EXERCISE OBJECTIVE: An image-free reproduction of the data below is needed: print it exactly.

RECORDS FOR THIS EXERCISE:
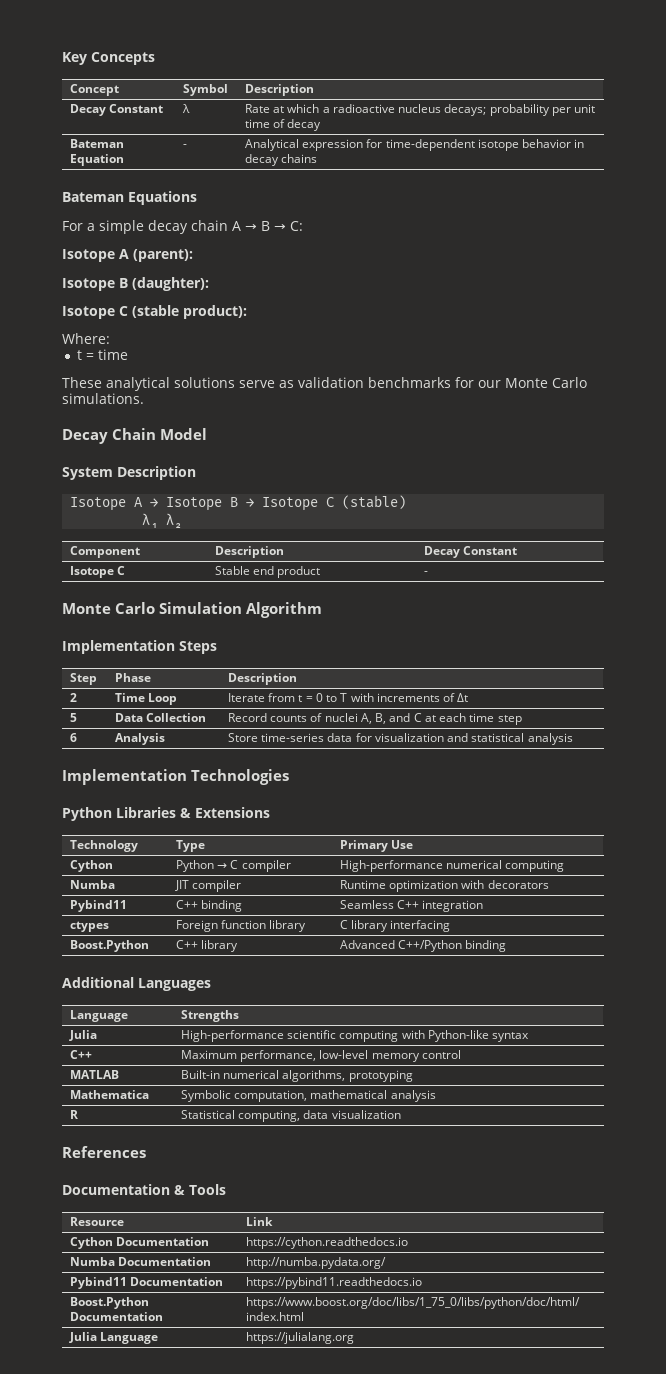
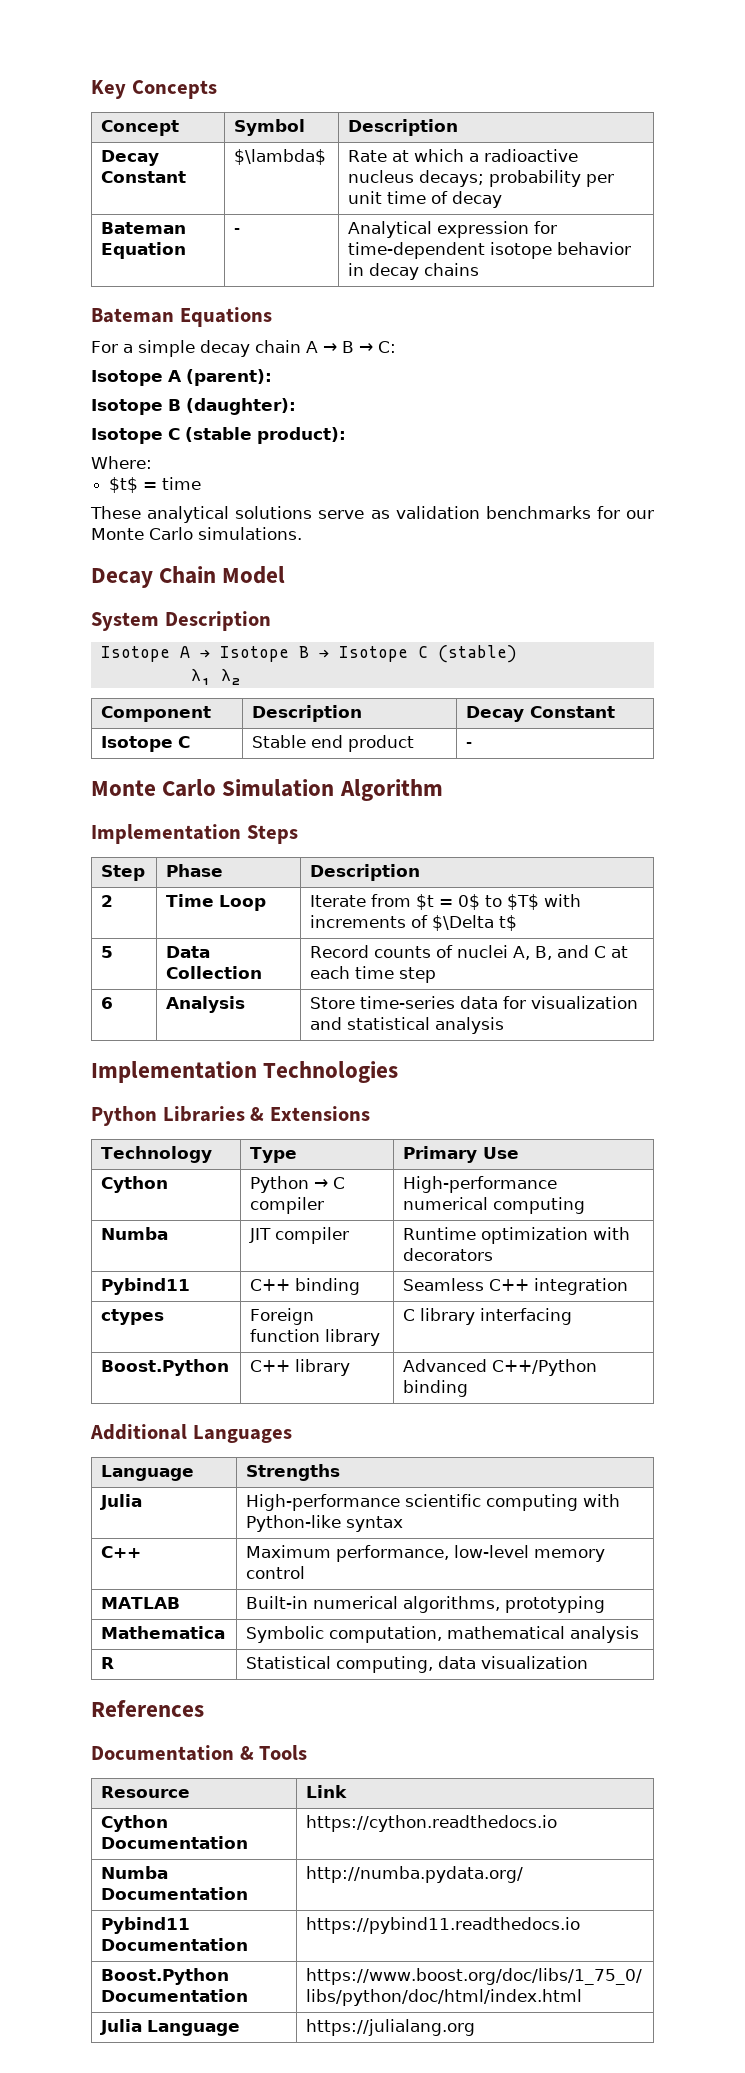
- Decay Constant | λ | Rate at which a radioactive nucleus decays; probability per unit time of decay
+ Decay Constant | $\lambda$ | Rate at which a radioactive nucleus decays; probability per unit time of decay
- t = time
+ $t$ = time
- 2 | Time Loop | Iterate from t = 0 to T with increments of Δt
+ 2 | Time Loop | Iterate from $t = 0$ to $T$ with increments of $\Delta t$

ANSWER BOX:
- Decay Constant | λ | Rate at which a radioactive nucleus decays; probability per unit time of decay
+ Decay Constant | $\lambda$ | Rate at which a radioactive nucleus decays; probability per unit time of decay
- t = time
+ $t$ = time
- 2 | Time Loop | Iterate from t = 0 to T with increments of Δt
+ 2 | Time Loop | Iterate from $t = 0$ to $T$ with increments of $\Delta t$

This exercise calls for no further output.